Task statement:
Up to and including the line with "[448,355,562,370] you always", restate the material below word for word, beginning with its first line.

Raw data:

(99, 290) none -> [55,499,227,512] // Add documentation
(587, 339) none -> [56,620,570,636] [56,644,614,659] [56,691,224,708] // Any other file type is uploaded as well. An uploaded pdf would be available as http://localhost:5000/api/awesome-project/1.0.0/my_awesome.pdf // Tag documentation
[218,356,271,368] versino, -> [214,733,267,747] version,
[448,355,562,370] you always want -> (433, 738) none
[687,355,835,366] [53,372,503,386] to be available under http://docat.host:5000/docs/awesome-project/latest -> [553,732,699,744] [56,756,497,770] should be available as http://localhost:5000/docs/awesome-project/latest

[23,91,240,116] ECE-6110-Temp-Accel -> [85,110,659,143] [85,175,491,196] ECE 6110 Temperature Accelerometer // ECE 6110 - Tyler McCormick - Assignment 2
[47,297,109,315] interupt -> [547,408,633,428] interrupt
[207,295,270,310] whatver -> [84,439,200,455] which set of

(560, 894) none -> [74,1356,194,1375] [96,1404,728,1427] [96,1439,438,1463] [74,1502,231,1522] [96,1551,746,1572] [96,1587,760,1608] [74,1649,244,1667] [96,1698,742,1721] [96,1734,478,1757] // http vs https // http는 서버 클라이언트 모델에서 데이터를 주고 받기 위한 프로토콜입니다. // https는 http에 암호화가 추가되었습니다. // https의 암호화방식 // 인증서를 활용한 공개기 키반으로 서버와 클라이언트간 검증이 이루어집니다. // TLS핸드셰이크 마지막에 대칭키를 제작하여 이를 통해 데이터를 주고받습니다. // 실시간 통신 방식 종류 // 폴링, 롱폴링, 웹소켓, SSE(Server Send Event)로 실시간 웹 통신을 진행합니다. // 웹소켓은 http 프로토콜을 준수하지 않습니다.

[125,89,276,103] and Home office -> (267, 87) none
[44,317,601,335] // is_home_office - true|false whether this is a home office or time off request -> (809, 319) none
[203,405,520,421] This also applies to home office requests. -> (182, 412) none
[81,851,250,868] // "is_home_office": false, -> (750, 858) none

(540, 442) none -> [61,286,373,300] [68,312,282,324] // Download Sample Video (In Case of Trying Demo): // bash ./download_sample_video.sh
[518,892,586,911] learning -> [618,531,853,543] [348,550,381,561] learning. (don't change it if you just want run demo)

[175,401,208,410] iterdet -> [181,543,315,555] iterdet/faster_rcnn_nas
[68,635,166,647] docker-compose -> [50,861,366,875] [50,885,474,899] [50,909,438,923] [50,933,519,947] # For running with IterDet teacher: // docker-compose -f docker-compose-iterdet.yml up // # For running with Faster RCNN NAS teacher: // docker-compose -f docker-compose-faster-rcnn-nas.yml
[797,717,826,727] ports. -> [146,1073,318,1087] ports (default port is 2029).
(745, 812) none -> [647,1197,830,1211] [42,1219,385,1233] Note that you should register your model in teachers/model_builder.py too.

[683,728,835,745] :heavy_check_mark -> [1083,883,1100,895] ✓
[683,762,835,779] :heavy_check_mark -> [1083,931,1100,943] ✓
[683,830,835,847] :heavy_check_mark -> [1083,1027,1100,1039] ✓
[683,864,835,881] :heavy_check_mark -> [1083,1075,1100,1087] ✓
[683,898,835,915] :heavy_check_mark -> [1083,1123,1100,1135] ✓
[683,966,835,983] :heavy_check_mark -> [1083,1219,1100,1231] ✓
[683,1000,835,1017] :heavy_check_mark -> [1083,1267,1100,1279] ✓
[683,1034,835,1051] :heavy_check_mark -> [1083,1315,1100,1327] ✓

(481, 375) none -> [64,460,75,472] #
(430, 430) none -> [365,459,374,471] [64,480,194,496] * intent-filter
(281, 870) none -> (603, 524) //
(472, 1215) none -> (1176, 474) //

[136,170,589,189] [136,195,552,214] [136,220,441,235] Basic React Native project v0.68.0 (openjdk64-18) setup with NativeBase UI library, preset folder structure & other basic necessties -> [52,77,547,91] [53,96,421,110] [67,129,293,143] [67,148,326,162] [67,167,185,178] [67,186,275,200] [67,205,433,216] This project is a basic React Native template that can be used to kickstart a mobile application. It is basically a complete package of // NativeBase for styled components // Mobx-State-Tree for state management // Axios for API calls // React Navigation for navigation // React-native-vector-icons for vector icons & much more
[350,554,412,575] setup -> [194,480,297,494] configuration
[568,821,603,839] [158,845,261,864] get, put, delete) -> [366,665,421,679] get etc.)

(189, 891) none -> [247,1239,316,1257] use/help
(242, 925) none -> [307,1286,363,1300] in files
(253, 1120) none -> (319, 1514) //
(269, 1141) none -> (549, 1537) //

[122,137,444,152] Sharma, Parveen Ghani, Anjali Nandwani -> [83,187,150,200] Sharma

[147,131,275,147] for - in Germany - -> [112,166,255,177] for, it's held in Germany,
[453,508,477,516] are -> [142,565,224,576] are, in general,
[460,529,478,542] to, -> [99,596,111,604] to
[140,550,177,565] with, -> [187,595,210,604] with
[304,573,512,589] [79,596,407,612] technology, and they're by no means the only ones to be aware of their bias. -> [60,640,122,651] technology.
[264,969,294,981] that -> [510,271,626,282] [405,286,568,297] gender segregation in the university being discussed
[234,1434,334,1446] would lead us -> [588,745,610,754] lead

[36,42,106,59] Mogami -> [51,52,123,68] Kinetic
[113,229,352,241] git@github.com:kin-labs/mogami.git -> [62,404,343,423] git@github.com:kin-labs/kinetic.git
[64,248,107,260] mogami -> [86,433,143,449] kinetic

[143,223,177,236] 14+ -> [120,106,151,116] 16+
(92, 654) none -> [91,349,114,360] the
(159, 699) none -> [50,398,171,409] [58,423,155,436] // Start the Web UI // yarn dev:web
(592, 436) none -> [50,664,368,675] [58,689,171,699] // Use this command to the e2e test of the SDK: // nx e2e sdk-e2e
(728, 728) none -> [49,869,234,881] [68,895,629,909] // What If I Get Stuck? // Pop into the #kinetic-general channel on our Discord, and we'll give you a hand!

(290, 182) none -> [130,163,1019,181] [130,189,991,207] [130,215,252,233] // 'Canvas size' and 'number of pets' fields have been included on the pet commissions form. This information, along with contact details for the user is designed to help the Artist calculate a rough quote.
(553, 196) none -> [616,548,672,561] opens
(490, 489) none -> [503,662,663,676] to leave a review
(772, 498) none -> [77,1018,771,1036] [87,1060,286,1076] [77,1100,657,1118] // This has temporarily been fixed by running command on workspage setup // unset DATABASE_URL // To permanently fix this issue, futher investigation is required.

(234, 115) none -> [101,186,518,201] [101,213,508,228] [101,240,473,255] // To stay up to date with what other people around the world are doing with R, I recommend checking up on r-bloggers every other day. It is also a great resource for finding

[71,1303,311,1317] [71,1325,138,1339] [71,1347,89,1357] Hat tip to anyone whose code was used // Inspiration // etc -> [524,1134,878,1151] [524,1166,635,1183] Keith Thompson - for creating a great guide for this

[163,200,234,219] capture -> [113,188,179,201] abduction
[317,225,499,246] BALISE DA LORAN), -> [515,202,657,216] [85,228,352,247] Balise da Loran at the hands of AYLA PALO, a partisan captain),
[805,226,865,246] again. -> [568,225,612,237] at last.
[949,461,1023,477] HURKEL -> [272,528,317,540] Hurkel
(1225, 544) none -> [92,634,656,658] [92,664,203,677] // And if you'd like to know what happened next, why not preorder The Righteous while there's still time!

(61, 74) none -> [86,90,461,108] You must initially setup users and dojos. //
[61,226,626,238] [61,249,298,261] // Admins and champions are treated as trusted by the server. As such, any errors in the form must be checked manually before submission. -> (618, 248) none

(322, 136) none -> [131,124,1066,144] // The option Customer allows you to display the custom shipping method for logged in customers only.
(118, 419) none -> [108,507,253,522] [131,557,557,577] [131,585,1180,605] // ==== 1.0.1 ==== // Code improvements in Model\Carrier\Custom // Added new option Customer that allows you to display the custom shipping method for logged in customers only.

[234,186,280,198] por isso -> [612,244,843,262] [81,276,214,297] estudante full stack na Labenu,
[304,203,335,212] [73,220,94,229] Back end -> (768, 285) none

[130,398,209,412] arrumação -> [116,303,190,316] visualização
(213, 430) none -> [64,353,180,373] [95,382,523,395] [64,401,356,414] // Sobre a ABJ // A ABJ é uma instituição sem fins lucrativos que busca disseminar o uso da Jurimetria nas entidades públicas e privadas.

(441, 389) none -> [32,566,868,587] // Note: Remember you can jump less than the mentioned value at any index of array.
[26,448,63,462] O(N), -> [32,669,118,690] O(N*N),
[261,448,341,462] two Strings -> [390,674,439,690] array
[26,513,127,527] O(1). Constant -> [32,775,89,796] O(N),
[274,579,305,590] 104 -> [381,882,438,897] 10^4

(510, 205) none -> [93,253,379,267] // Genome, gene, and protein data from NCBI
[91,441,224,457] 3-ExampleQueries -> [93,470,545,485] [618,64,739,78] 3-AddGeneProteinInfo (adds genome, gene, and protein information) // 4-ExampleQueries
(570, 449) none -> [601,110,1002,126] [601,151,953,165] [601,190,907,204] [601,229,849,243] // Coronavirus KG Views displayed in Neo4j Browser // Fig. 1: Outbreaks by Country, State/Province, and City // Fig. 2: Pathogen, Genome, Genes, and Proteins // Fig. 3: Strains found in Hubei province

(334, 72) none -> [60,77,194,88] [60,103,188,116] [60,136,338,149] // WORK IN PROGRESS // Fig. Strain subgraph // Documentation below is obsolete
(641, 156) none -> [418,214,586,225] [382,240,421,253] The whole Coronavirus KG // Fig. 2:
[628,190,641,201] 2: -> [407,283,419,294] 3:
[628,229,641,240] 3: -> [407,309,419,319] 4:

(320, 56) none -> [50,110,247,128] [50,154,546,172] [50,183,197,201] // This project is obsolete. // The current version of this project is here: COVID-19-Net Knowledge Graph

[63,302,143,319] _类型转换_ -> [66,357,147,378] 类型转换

Task result:
(99, 290) none -> [55,499,227,512] // Add documentation
(587, 339) none -> [56,620,570,636] [56,644,614,659] [56,691,224,708] // Any other file type is uploaded as well. An uploaded pdf would be available as http://localhost:5000/api/awesome-project/1.0.0/my_awesome.pdf // Tag documentation
[218,356,271,368] versino, -> [214,733,267,747] version,
[448,355,562,370] you always want -> (433, 738) none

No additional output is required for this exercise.